…but only in the US.
…but maybe elsewhere later.
Sony Are offering accounts with the identity protection scheme AllClearID Plus.
The scheme announced includes a $1,000,000 insurance policy per user. I presume you’d have to prove somehow that the ID fraud was as a result if the PSN exposure but it isn’t an insignificant move. They are likely to be hit by a class action suite in the US and so showing excessive measures in helping and protecting users will help them at a corporate level.
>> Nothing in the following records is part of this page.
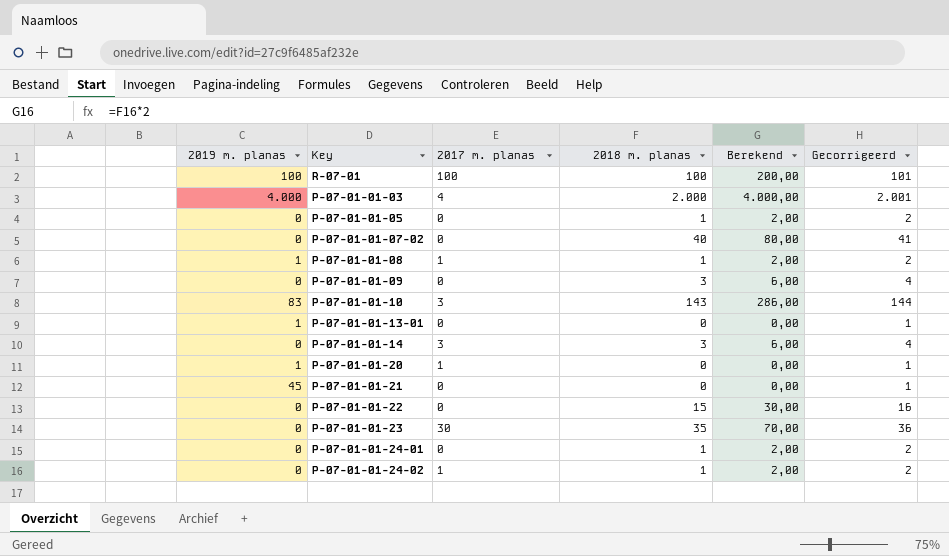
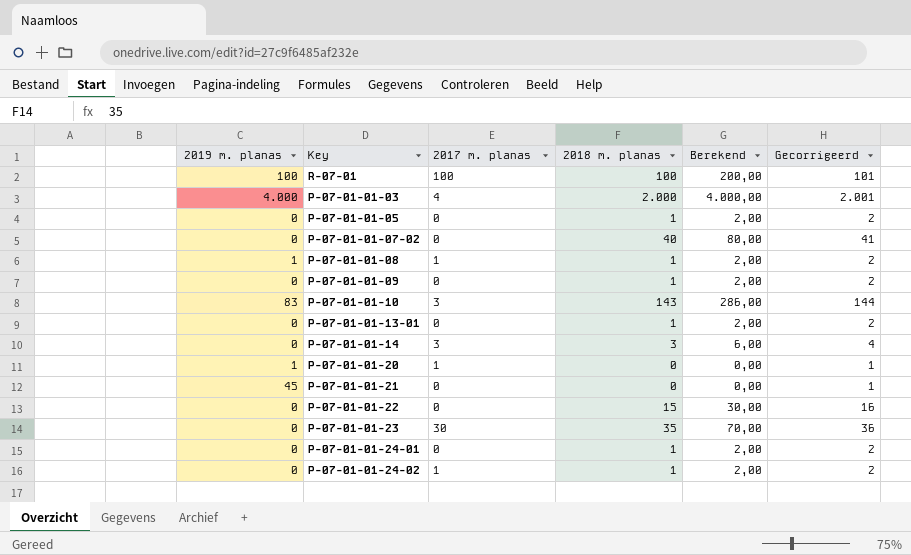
P-07-01-01-09 | 2018 m. planas: 3 -> 1
P-07-01-01-09 | Berekend: 6,00 -> 2,00
P-07-01-01-09 | Gecorrigeerd: 4 -> 2
P-07-01-01-13-01 | 2019 m. planas: 1 -> 0
P-07-01-01-13-01 | 2018 m. planas: 0 -> 1
P-07-01-01-13-01 | Berekend: 0,00 -> 2,00
P-07-01-01-13-01 | Gecorrigeerd: 1 -> 2

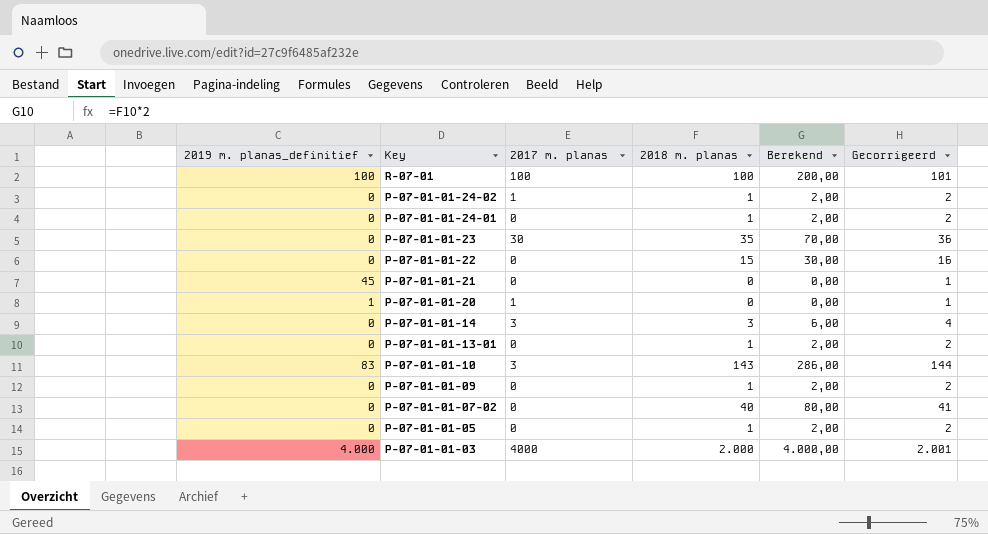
row order: none -> Key descending
column name: 2019 m. planas -> 2019 m. planas_definitief
row P-07-01-01-08: 1 | 1 | 1 | 2,00 | 2 -> none
P-07-01-01-03 | 2017 m. planas: 4 -> 4000

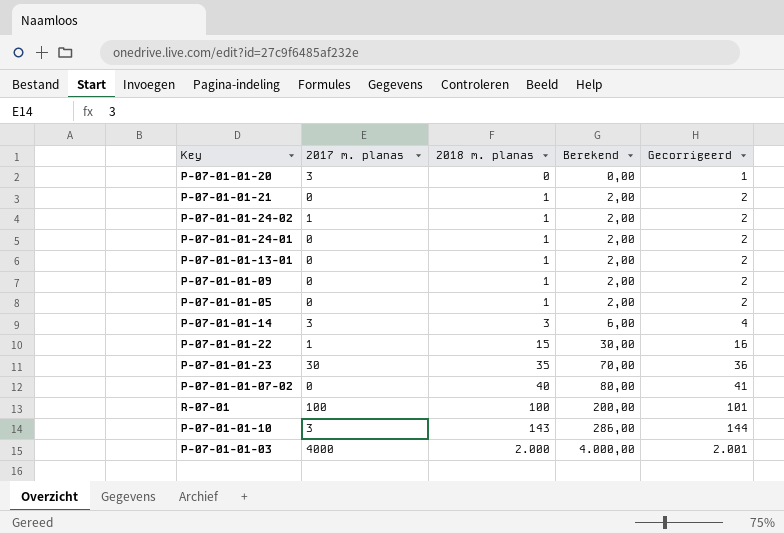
row order: Key descending -> 2018 m. planas ascending
column 2019 m. planas_definitief | position: 1 -> none
P-07-01-01-20 | 2017 m. planas: 1 -> 3
P-07-01-01-21 | 2018 m. planas: 0 -> 1
P-07-01-01-21 | Berekend: 0,00 -> 2,00
P-07-01-01-21 | Gecorrigeerd: 1 -> 2
P-07-01-01-22 | 2017 m. planas: 0 -> 1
The measure will likely be extended in some way to users in other regions.
The US offer is open until 18/Jun/2011.
Letter from CEO
In another blog post, Howard Stringer, UK born CEO of Sony, apologised again for the breach and covered some of the Welcome Back pack items and the ID protection mentioned above.
The PSN EU blog sprung into life again with these announcements, plus the further announcement that the final testing phase of the new security measures a taking place.
PSN nears relaunch
I hope that this includes another external, not previously used, security firm performing a White Box test, with maximum knowledge of the system assumed as well as a Grey or Black Box tests, where the tester has little or no knowledge of how the system works or is protected. This White Box test additionally indicates how susceptible the system is to any corporations worst nightmare; the insider attack.
I hope that internal protection measures will be announced as well as protection from external forces. The is a huge cost involved in protecting from insider attack but in this case Sony may massively recoup the costs in reputation alone.
The Hacker Forum and Hacktivists known as Anonymous Hve made an announcement denying that they are involved in any data theft of credit card or financial information of standard users of the Internet.
A good number of bloggers and commentators are pointing out that the nature of the Anonymous setup may mean that whilst the forum was actively attacking Sony in a DDOS (they disapprove of the legal action Sony has taken relating to PS3 hacks and so launched what they termed OpSony) another member may have gone freelance and used the DDOS as cover. Anonymous lives up to it’s name and so they only have trust to go on.